_Goal of the exercise_
Leaving out the pictures, output each record exactly as it stands.

_Provided entries_
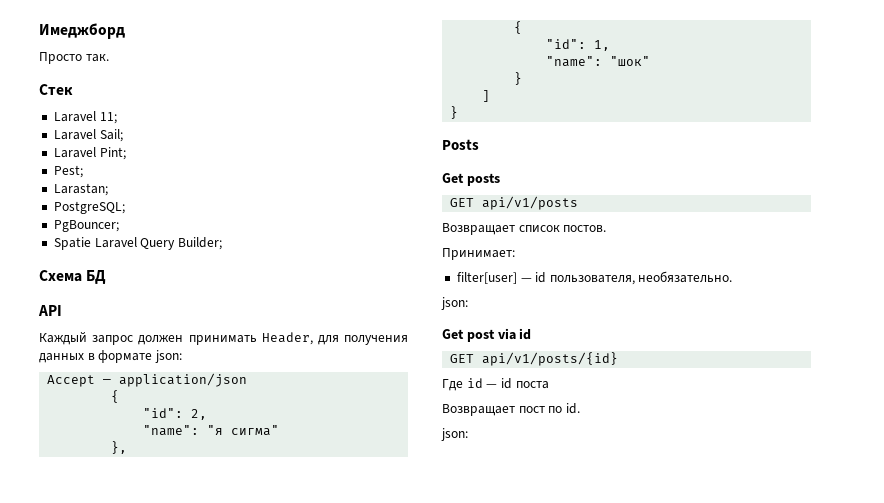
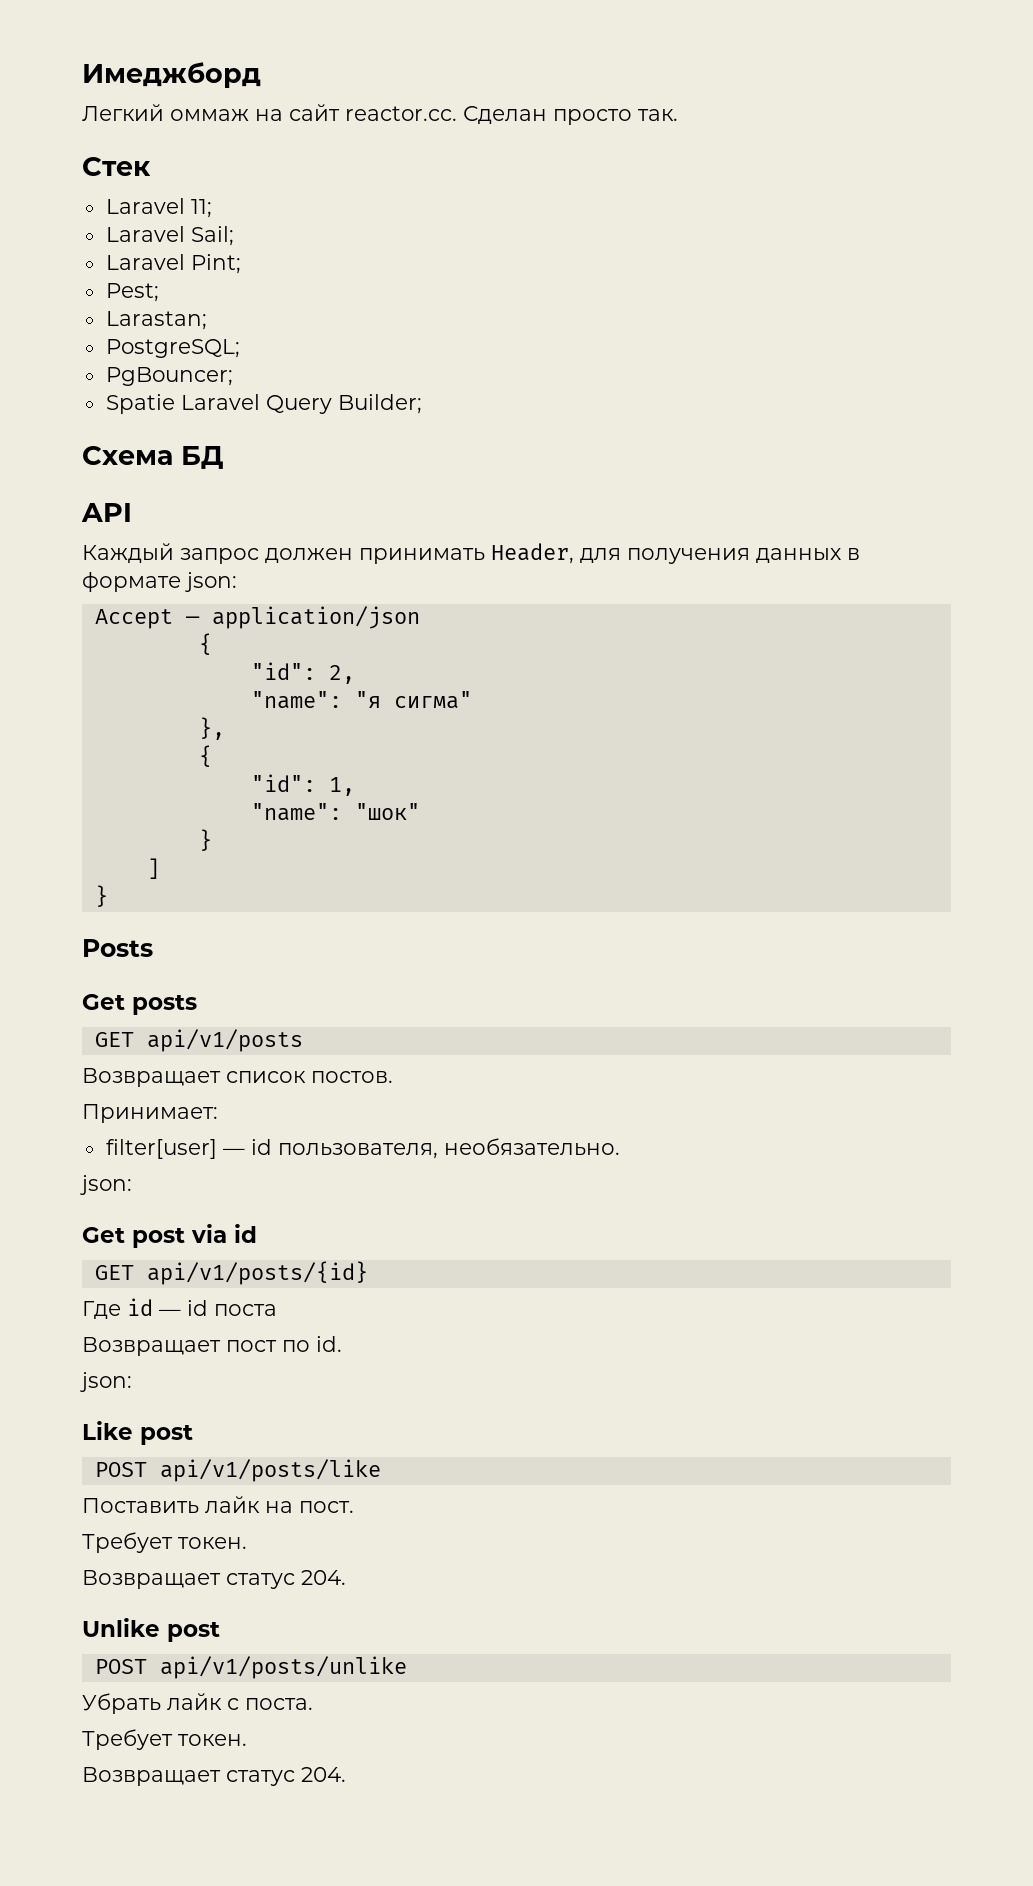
- Просто так.
+ Легкий оммаж на сайт reactor.cc. Сделан просто так.
+ Like post
+ POST api/v1/posts/like
+ Поставить лайк на пост.
+ Требует токен.
+ Возвращает статус 204.
+ Unlike post
+ POST api/v1/posts/unlike
+ Убрать лайк с поста.
+ Требует токен.
+ Возвращает статус 204.

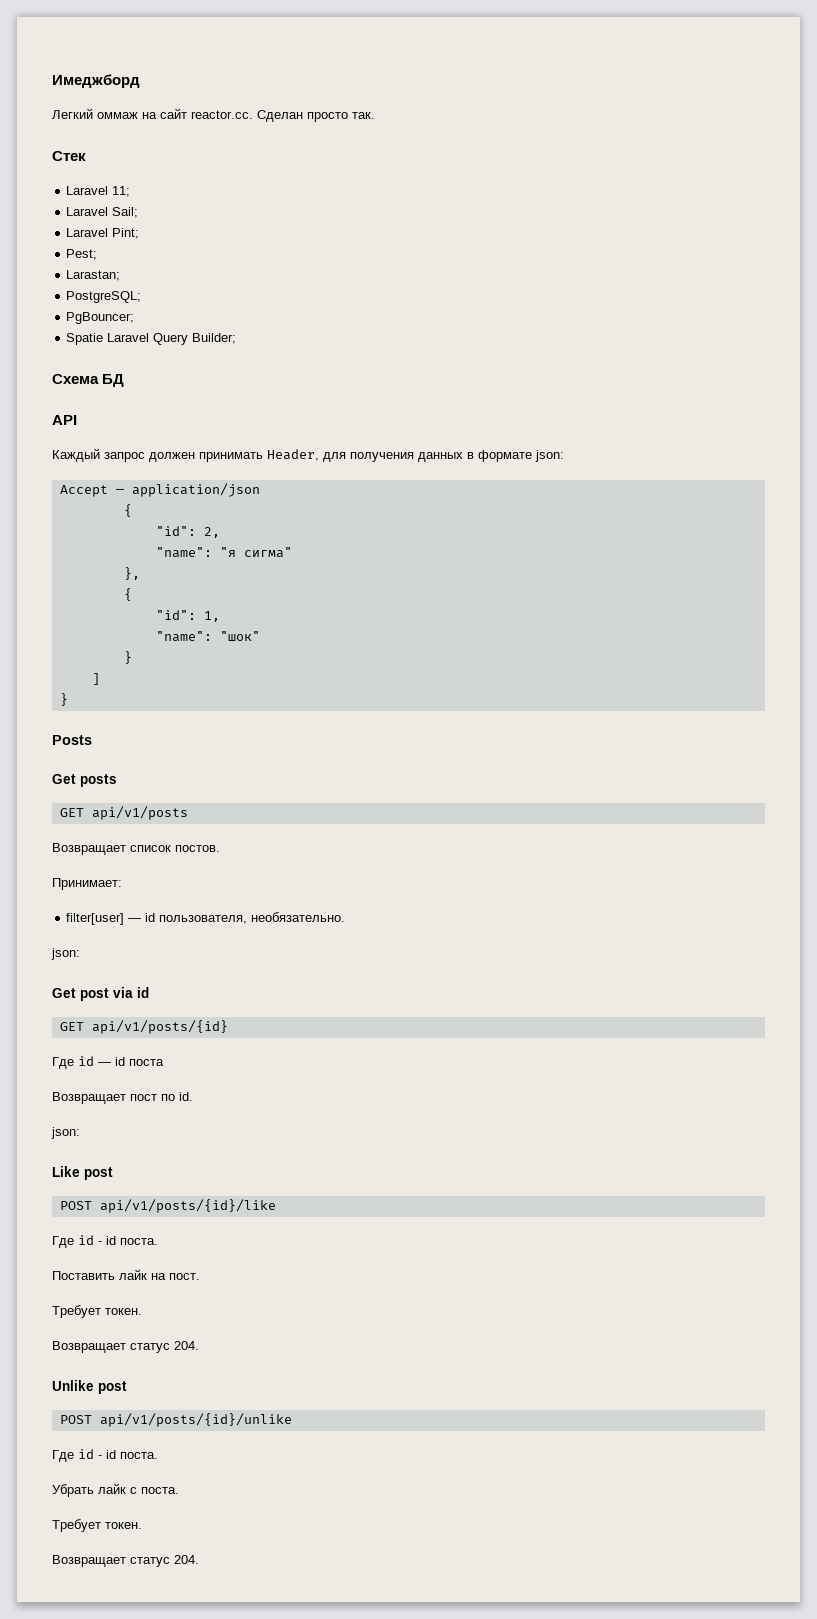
- POST api/v1/posts/like
+ POST api/v1/posts/{id}/like
+ Где id - id поста.
- POST api/v1/posts/unlike
+ POST api/v1/posts/{id}/unlike
+ Где id - id поста.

_Completed exercise_
- Просто так.
+ Легкий оммаж на сайт reactor.cc. Сделан просто так.
+ Like post
+ POST api/v1/posts/like
+ Поставить лайк на пост.
+ Требует токен.
+ Возвращает статус 204.
+ Unlike post
+ POST api/v1/posts/unlike
+ Убрать лайк с поста.
+ Требует токен.
+ Возвращает статус 204.

- POST api/v1/posts/like
+ POST api/v1/posts/{id}/like
+ Где id - id поста.
- POST api/v1/posts/unlike
+ POST api/v1/posts/{id}/unlike
+ Где id - id поста.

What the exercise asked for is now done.